Newsgroups: comp.graphics
Path: utzoo!utgpu!news-server.csri.toronto.edu!rpi!uupsi!pixar!mccoy
From: mccoy@pixar.com (Dan McCoy)
Subject: Re: Scene Description Standard (Renderman isn't good enough)
Message-ID: <1991May14.030340.10653@pixar.com>
Sender: news@pixar.com (Usenet Newsmaster)
Nntp-Posting-Host: valkyrie
Organization: Pixar -- Point Richmond, California
References: <1991Apr30.211131.7166@nntp-server.caltech.edu>
Date: Tue, 14 May 1991 03:03:40 GMT

In article <1991Apr30.211131.7166@nntp-server.caltech.edu> woolstar@nntp-server.caltech.edu (John D. Woolverton) writes:
>
>   I would love to have a standard interface to work with
>(from both sides: modeling and rendering).  However my investigation
>of RenderMan has been _very_ dissapointing.

Sorry to hear that.  I believe some of your complaints are based on 
a misunderstanding of the RenderMan Interface. 
I'll try to clarify.

>   Perhaps to the world of 3D Z-buffers and other scan line
>rendering programs, RenderMan is enough.  But for work in
>RayTracing and beyond, there are too many things missing.
>
>   Conceptually, Renderman seems to be designed like PostScript.
>One renderman file, one image.  While this works for the printed
>page, animations and 3D graphics have continuity across frames
>that RenderMan cannot describe or take advantage of.

I take this to mean that you dislike the lack of animation control
information in the RenderMan Interface.
This is, arguably, a weakness of the current RenderMan standard.
So yes, as it stands RenderMan is a "scene description language" and not
an "animation description language".
Control information could possibly make its way into the standard 
in the future.
Currently, the time it takes to render a high quality image dwarfs 
the time involved in reading a new file for each frame.
That is even more true of ray tracers and beyond than it is with the
"other scan line rendering program" that we currently sell.

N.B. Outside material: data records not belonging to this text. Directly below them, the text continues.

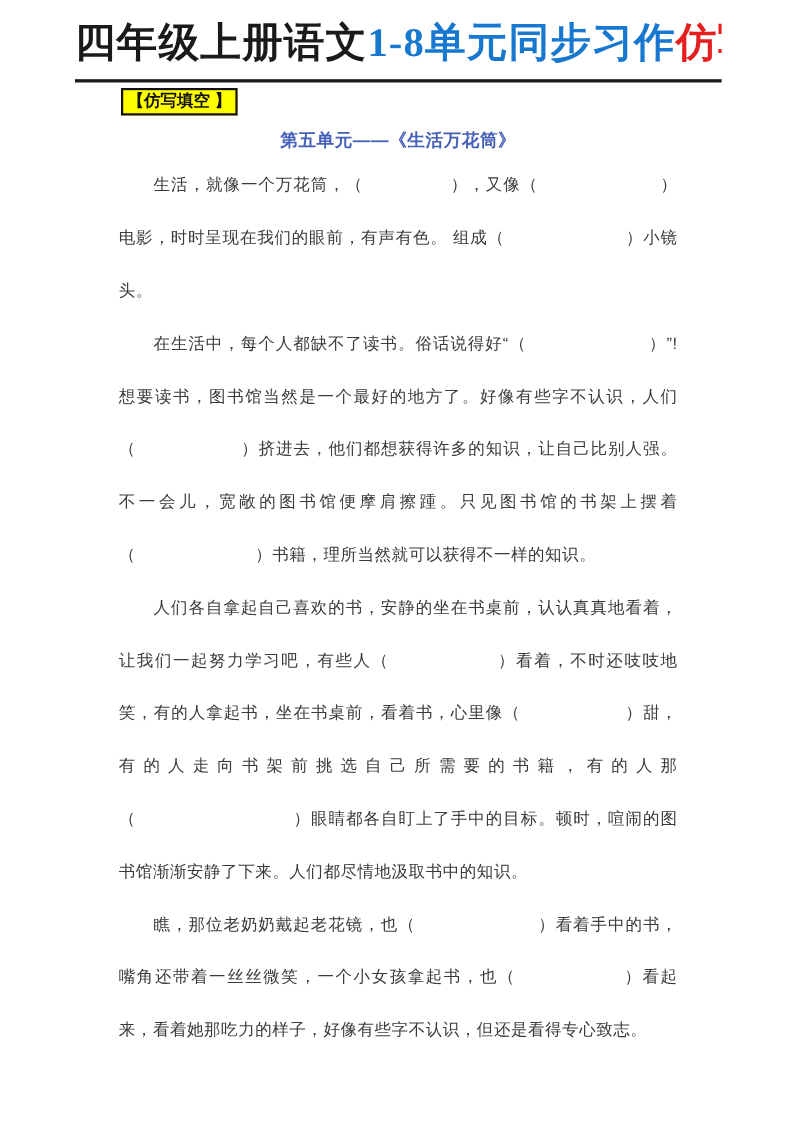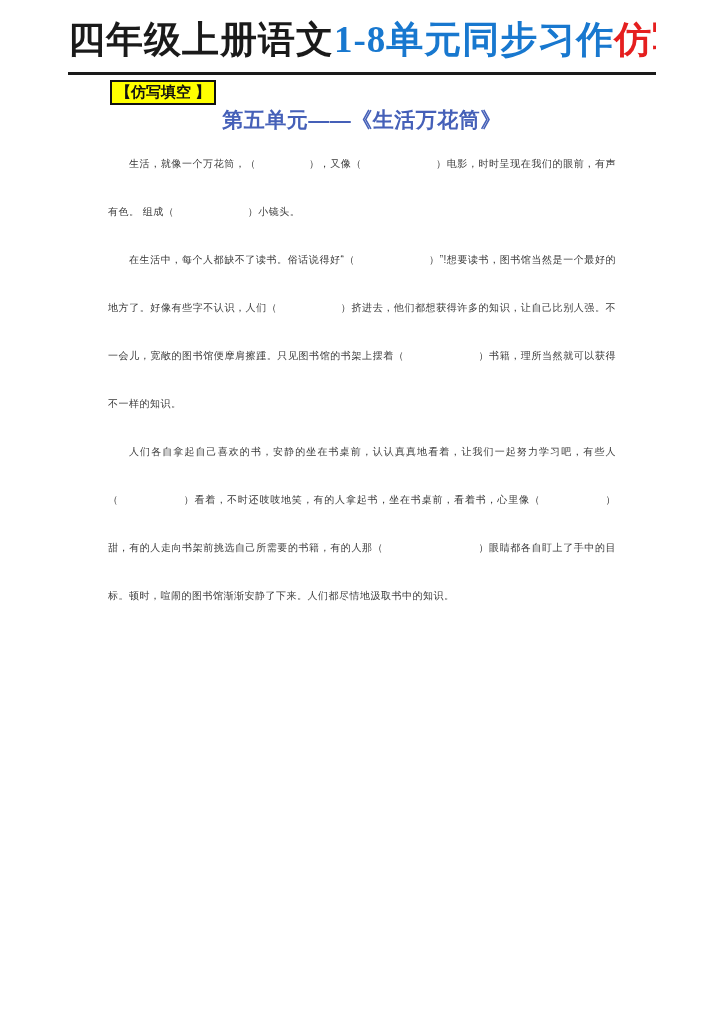--- a/index.html
+++ b/index.html
@@ -51,9 +51,9 @@
   .section-title {
     text-align: center;
     color: var(--section-blue, #4560b8);
-    font-size: 21px;
+    font-size: 16px;
     font-weight: bold;
-    margin-top: 1px;
+    margin-top: 13px;
     letter-spacing: 0.5px;
   }
   .body-text {

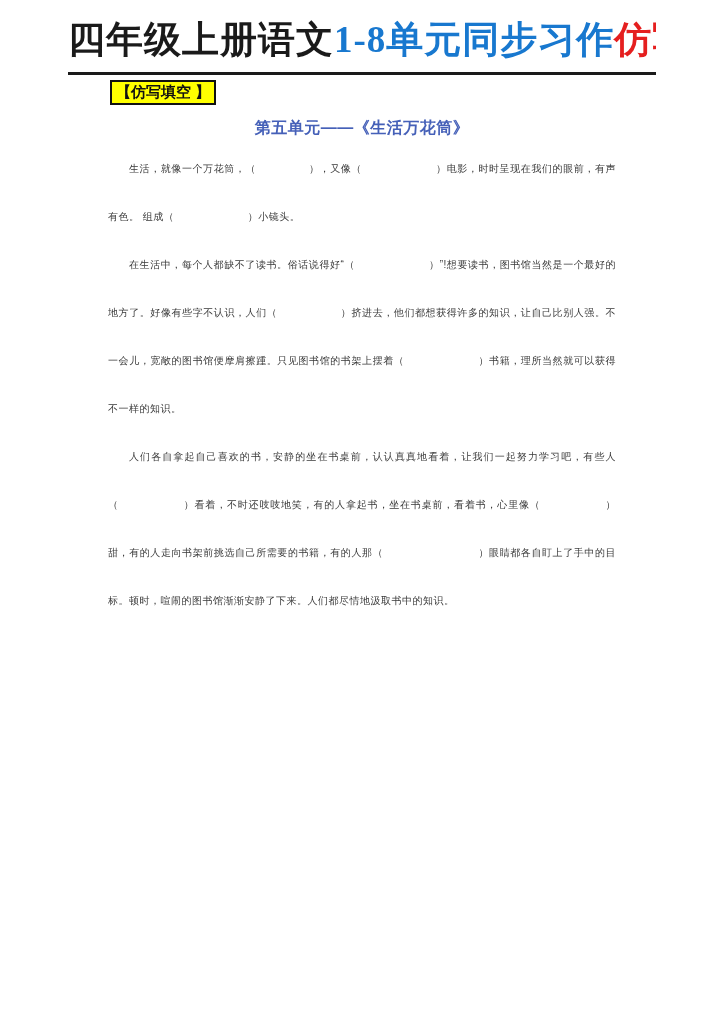--- a/index.html
+++ b/index.html
@@ -60,7 +60,7 @@
     margin-top: 6px;
   }
   .body-text p {
-    font-size: 10px;
+    font-size: 15px;
     line-height: 48px;
     text-align: justify;
     text-indent: 2.1em;

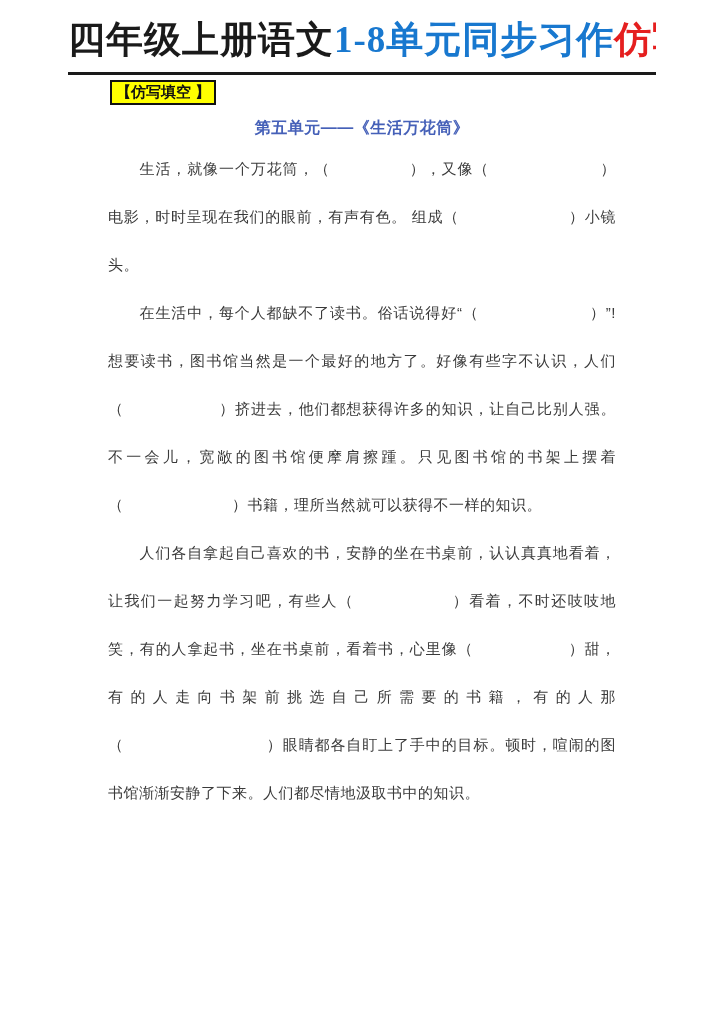--- a/index.html
+++ b/index.html
@@ -100,6 +100,7 @@
       <p>生活，就像一个万花筒，（　　　　　），又像（　　　　　　　）电影，时时呈现在我们的眼前，有声有色。 组成（　　　　　　　）小镜头。</p>
       <p>在生活中，每个人都缺不了读书。俗话说得好“（　　　　　　　）”!想要读书，图书馆当然是一个最好的地方了。好像有些字不认识，人们（　　　　　　）挤进去，他们都想获得许多的知识，让自己比别人强。不一会儿，宽敞的图书馆便摩肩擦踵。只见图书馆的书架上摆着（　　　　　　　）书籍，理所当然就可以获得不一样的知识。</p>
       <p>人们各自拿起自己喜欢的书，安静的坐在书桌前，认认真真地看着，让我们一起努力学习吧，有些人（　　　　　　）看着，不时还吱吱地笑，有的人拿起书，坐在书桌前，看着书，心里像（　　　　　　）甜，有的人走向书架前挑选自己所需要的书籍，有的人那（　　　　　　　　　）眼睛都各自盯上了手中的目标。顿时，喧闹的图书馆渐渐安静了下来。人们都尽情地汲取书中的知识。</p>
+      <p>瞧，那位老奶奶戴起老花镜，也（　　　　　　　）看着手中的书，嘴角还带着一丝丝微笑，一个小女孩拿起书，也（　　　　　　）看起来，看着她那吃力的样子，好像有些字不认识，但还是看得专心致志。</p>
     </div>
 
   </div>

>   Renderman is also grossly inefficient for representing
>polygons, as it takes a [vertex, vertex, vertex, close] form for
>representing each face instead of a list of verteces and then a
>face list.

Did you look at the RiPointsPolygons call? It sounds like what you want. 
Besides, if you want efficifient descriptions of objects, then patches, 
patch meshes, quadrics, and NURBS are all superior to polygons.
Also much information required by a high quality renderer is lost if curved
surfaces are expressed as polygons.

>   Finally the concept of an actor/object is non-existant
>in RenderMan.  There is no grouping of faces with different
>properties or relationships defined.

Current implementations of RenderMan renderers may not have the features 
you want.  But the RenderMan Interface provides flexible support 
for this sort of extension with the RiAttribute call along with 
RiAttributeBegin/End blocks.  The set of attributes that can be specified 
is not closed.  As implementations of RenderMan compatible programs arise, 
they are free to add implementation specific attributes.

>   While one could take one's own model from another system
>and extract the Renderman Commands for it, it does not seem
>possible to go the other way.  Witness all the modeling programs
>that support the RenderMan interface, but use their own 
>formats for working data (scene and objects).  [all of them!]

This is a chicken-egg sort of problem.
The interface hasn't been around that long.
So far the only reason that people have modified their modellers to output
RenderMan compatible files (RIB files) is to allow them to be renderered
by Pixar's renderer.  Now that many modellers can output their geometry
in RIB format, I'm sure you'll start seeing programs that read RIB files
as well as write them.  

>   PLEASE SOMEONE!  Work on a scene description file format
>that will describe an animation or scene, not just the
>resultant list of polygons.

The RenderMan Interface provides much more than a "list of polygons".

>My proposal:
>	One object format that includes geometry primatives
>and surface descriptions.
>	One model format that describes position and motion
>of objects in a scene.
>	Extentions to both for specific shading and 
>(for ray tracing) geometry organization (bounding boxes...).

RiBound provides bounding boxes.
The only thing you ask for that isn't covered by the current RenderMan 
Interface is motion (beyond motion blur within a frame).  
It could be argued that this is outside the scope of a "scene description" 
standard.  

An example of how to provide what you want without starting from scratch:
Motion control could be provided as a separate control file.
This control file along with a properly formatted RIB file could either 
be read by filter program which combines them and outputs to a current 
level RenderMan renderer.
Or the files could be read by a new smarter renderer that could make use of
the control information. 
This has the advantage of being able to compactly express more than one 
animation sequence for a given geometry file.